■ **Work instruction**
Repeat exactly the lines of the entries below from the one with "#ece9d8; position: relative;" through the one with "border: 1px solid #8a887a; background: #ece9d8;", both ends included, and nothing else.

Dataset excerpts
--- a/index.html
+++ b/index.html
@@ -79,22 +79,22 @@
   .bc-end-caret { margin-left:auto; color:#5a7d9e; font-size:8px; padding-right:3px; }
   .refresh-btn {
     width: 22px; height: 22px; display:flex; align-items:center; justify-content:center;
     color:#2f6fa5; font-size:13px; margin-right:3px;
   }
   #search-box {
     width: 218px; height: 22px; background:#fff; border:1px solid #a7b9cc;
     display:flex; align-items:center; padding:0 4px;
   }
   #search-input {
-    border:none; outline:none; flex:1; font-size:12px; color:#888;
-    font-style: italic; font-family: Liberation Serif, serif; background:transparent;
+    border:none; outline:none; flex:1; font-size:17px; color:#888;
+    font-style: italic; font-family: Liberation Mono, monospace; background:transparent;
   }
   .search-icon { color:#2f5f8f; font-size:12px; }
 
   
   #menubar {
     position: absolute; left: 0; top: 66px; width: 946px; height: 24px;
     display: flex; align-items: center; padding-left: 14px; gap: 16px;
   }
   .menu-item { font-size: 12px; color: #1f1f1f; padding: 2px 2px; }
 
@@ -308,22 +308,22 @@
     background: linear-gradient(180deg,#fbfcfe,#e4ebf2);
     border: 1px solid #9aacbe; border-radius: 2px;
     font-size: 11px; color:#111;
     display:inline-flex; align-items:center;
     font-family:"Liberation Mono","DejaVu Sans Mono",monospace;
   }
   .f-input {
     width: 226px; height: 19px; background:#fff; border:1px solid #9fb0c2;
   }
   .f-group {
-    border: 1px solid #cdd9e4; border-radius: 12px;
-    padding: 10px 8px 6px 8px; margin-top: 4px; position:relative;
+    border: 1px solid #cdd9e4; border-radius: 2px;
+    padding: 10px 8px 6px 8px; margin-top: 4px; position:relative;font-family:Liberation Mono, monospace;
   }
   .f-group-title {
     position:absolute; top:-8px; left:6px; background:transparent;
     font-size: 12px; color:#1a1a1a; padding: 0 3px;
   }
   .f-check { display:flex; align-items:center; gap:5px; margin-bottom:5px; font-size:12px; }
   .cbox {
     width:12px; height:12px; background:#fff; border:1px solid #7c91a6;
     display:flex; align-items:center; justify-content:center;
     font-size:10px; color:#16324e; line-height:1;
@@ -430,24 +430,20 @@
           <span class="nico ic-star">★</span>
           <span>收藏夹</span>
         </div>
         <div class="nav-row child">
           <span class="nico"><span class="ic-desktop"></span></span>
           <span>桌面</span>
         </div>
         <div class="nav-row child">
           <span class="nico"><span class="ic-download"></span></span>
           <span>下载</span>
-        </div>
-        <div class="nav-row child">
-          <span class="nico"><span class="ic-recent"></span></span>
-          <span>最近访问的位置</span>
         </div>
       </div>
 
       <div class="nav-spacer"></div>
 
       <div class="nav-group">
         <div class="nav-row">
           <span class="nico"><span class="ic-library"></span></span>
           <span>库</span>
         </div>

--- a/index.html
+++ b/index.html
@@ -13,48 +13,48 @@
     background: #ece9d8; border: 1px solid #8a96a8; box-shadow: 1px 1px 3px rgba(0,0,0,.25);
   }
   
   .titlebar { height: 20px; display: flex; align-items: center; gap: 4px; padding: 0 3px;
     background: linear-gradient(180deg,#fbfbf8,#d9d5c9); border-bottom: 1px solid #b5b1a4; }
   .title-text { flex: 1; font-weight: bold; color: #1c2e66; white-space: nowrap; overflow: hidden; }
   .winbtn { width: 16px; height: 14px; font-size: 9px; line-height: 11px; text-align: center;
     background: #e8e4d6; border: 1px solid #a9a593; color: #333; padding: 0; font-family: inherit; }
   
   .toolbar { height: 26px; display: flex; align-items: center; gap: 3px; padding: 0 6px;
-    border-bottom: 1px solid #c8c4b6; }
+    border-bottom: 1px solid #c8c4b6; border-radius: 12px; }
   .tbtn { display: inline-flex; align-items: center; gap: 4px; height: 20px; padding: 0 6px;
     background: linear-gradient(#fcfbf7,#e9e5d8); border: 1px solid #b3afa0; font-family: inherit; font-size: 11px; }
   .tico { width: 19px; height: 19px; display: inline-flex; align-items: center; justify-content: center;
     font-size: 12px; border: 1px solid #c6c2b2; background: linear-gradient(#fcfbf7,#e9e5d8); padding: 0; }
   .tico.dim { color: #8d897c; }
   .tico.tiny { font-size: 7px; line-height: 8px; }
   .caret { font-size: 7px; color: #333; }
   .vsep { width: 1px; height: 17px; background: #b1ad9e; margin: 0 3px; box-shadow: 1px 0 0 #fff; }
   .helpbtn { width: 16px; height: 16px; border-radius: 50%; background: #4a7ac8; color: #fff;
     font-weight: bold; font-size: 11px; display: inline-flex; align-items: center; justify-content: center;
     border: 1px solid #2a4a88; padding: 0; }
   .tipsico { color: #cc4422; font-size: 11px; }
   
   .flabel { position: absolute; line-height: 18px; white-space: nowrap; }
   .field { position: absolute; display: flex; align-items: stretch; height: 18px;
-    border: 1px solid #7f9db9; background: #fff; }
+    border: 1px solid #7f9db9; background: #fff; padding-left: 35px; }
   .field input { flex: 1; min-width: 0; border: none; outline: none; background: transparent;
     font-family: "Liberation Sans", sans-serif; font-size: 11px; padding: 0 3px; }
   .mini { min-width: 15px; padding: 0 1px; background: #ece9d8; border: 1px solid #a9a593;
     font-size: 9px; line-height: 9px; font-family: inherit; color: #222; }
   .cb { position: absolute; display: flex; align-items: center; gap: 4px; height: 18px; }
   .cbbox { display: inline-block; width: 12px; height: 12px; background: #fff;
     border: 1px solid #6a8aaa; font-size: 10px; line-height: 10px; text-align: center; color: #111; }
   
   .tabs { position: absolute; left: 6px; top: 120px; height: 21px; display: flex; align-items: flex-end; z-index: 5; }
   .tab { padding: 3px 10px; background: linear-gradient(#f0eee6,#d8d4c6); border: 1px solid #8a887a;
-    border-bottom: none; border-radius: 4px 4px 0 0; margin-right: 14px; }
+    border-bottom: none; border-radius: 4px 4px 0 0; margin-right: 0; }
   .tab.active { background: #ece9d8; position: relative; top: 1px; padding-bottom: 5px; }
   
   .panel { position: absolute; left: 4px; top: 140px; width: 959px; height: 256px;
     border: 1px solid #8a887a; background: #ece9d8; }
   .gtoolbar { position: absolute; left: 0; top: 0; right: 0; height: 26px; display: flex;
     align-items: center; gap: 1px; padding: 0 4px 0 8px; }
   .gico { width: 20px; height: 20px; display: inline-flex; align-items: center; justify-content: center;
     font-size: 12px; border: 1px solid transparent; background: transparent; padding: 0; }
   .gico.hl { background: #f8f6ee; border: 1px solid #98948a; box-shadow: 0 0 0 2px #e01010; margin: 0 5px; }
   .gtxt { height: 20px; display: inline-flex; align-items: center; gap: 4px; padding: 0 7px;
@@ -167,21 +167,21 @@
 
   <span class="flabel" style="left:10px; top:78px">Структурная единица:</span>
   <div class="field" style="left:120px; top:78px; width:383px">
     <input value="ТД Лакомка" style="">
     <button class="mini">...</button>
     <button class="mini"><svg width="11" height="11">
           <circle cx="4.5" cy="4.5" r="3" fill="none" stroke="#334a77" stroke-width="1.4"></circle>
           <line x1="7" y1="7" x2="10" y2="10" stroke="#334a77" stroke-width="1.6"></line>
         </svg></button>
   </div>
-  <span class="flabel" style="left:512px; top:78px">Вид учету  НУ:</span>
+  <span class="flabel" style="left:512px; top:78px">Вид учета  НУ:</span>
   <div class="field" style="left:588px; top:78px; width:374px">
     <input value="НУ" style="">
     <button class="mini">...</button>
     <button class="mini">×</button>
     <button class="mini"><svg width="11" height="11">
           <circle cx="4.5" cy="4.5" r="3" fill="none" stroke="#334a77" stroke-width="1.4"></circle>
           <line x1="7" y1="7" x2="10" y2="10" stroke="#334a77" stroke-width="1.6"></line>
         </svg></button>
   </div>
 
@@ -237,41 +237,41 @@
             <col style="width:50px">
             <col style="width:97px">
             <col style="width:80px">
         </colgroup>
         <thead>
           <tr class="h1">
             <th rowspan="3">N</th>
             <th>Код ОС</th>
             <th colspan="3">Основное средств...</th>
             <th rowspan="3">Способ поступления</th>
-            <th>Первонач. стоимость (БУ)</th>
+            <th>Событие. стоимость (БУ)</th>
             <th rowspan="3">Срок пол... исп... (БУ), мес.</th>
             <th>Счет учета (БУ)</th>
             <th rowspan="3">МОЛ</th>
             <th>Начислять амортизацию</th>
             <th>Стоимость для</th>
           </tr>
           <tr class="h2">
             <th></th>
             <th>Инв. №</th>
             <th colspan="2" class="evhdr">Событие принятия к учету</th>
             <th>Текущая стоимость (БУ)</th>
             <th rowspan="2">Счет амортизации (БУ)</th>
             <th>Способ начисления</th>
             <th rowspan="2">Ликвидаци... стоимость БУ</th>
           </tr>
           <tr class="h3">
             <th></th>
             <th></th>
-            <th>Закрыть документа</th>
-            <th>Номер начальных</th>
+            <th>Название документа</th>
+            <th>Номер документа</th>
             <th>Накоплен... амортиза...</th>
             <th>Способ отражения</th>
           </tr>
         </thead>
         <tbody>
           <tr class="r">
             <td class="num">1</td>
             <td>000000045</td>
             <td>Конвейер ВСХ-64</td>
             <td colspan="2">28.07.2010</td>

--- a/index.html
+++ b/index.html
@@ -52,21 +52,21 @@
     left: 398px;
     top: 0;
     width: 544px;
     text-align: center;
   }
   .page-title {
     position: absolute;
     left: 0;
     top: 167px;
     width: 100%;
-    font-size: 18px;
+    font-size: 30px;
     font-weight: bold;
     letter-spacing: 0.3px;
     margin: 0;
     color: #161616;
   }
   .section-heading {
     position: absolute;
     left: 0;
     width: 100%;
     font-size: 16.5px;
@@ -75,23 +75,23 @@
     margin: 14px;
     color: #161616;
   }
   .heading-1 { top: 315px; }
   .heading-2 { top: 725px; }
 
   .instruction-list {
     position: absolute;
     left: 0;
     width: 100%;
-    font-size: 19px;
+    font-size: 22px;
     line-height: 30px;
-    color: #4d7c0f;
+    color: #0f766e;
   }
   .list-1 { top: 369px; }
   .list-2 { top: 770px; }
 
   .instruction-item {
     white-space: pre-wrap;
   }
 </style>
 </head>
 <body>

■ **Answer to the exercise**
   .tab.active { background: #ece9d8; position: relative; top: 1px; padding-bottom: 5px; }
   
   .panel { position: absolute; left: 4px; top: 140px; width: 959px; height: 256px;
     border: 1px solid #8a887a; background: #ece9d8; }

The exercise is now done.